Les nuages se regardèrent puis se separèrent dans la plus grande confusion. Les poissons entendirent le galop de leur sabots alors qu'ils s'en allaient porter la nouvelle du fleuve qui avait perdu l'esprit, au sommet des collines et à la cime des arbres à marguerites. Mais il était trop tard. Les hommes avaient rongés les arbres à marguerites, jusqu'à ce que, ecarquillant les yeux hurlant, ils se casserent en deux et touchèrent le sol. Dans le silence fantastique qui suivit leur chute, des orchidées tombèrent en tourbillonnant pour les rejoindre.

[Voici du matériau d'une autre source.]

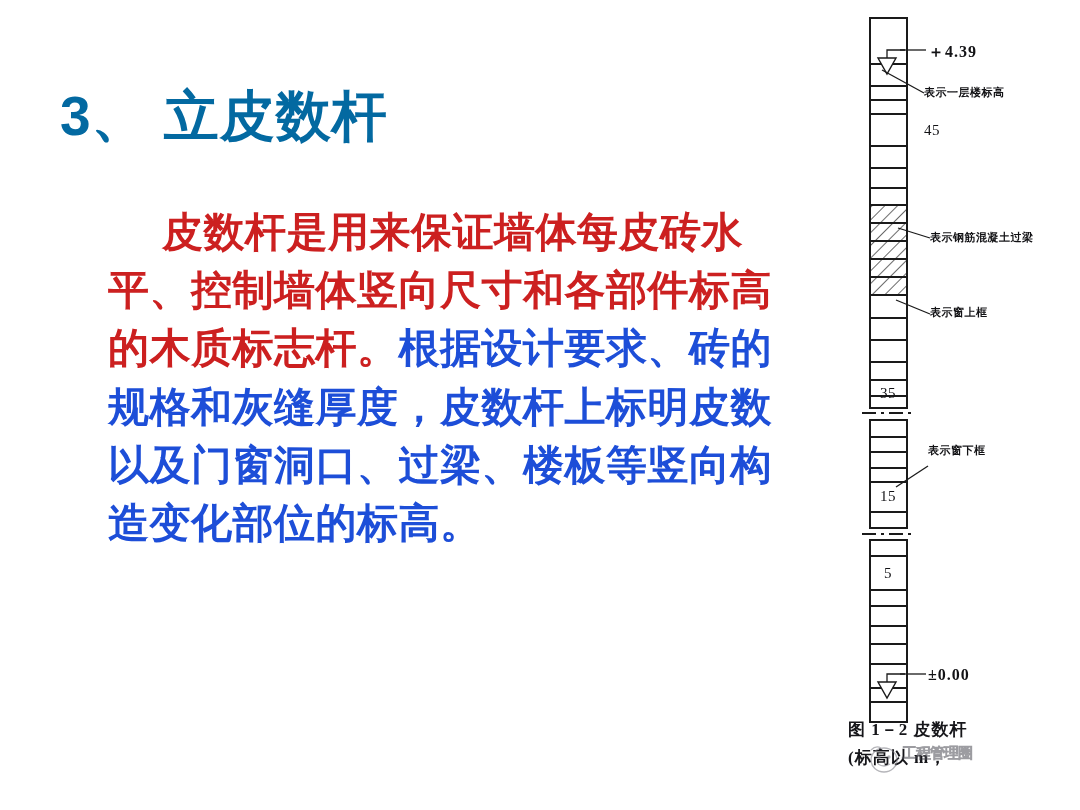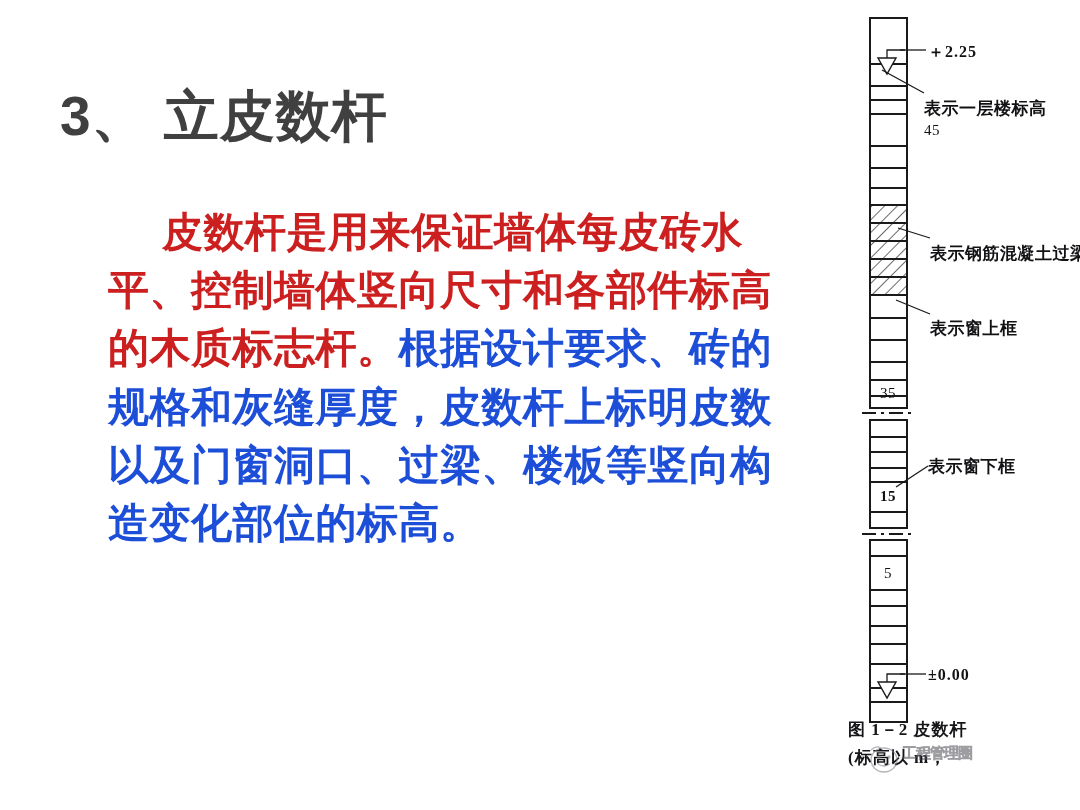--- a/index.html
+++ b/index.html
@@ -16,21 +16,21 @@
     font-family: "Liberation Sans", "DejaVu Sans", sans-serif;
   }
 
   
   #slide-title {
     position: absolute;
     left: 60px;
     top: 88px;
     font-size: 55px;
     font-weight: bold;
-    color: #404040;
+    color: #0369a1;
     letter-spacing: 1px;
     white-space: nowrap;
     line-height: 1.05;
   }
   #body-text {
     position: absolute;
     left: 108px;
     top: 203px;
     width: 680px;
     font-size: 41px;
@@ -93,21 +93,21 @@
 
   
   .fig-label {
     position: absolute;
     font-family: "Liberation Serif", "DejaVu Serif", serif;
     font-weight: bold;
     color: #121215;
     white-space: nowrap;
     letter-spacing: 0.5px;
   }
-  .fig-note { font-size: 17px; margin-top: 12px; }
+  .fig-note { font-size: 11px; }
   .fig-elev {
     font-size: 16px;
     font-family: "Liberation Serif", "DejaVu Serif", serif;
     letter-spacing: 1px;
   }
   .seg-num {
     position: absolute;
     font-family: "Liberation Serif", "DejaVu Serif", serif;
     font-size: 15px;
     color: #121215;
@@ -225,24 +225,24 @@
 
         <line x1="48" y1="487" x2="80" y2="466"></line>
 
         <path d="M39,682 L39,674 L57,674"></path>
         <line x1="52" y1="674" x2="78" y2="674"></line>
       </g>
     </svg>
 
     <div class="seg-num" style="left:22px; top:122px;padding-left:44px;">45</div>
     <div class="seg-num" style="left:22px; top:385px;">35</div>
-    <div class="seg-num" style="left:22px; top:488px;font-weight:bold;">15</div>
+    <div class="seg-num" style="left:22px; top:488px;">15</div>
     <div class="seg-num" style="left:22px; top:565px;">5</div>
 
-    <div class="fig-label fig-elev" style="left:80px; top:42px;">＋2.25</div>
+    <div class="fig-label fig-elev" style="left:80px; top:42px;">＋4.39</div>
     <div class="fig-label fig-elev" style="left:80px; top:666px;">±0.00</div>
 
     <div class="fig-label fig-note" style="left:76px; top:85px;">表示一层楼标高</div>
     <div class="fig-label fig-note" style="left:82px; top:230px;">表示钢筋混凝土过梁</div>
     <div class="fig-label fig-note" style="left:82px; top:305px;">表示窗上框</div>
     <div class="fig-label fig-note" style="left:80px; top:443px;">表示窗下框</div>
 
     <div class="cap" id="cap-line1">图 1－2  皮数杆</div>
     <div class="cap" id="cap-line2">(标高以 m，</div>
   </div>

Quand ce fut fini et qu'à leur place des maisons poussèrent sur les collines, pendant les années qui suivirent, les arbres qu'on avait épargné rêvèrent de leurs camarades et leurs marmonnements de cauchemar excédèrent les crotales-diamants qui les quittèrent pour de nouveaux arbres poussant dans des endroits que le soleil voyait pour la première fois. Puis la pluie changea et ne fût plus la même. Maintenant, il ne pleuvait plus pendant une heure chaque jour au même moment, mais pendant des saisons entières, trompant encore plus le fleuve. Pauvre cours d'eau devenu fou. Maintenant il restait assis à la même place comme une grand-mère et il devint un marais que les Haïtiens appelèrent Sein de Vieilles. Et c'était un vrai téton de sorcière : un ovale frippé noyé de brume, d'où s'écoulait une substance noire et épaisse auprès de laquelle les moustiques eux-mêmes ne pouvaient vivre.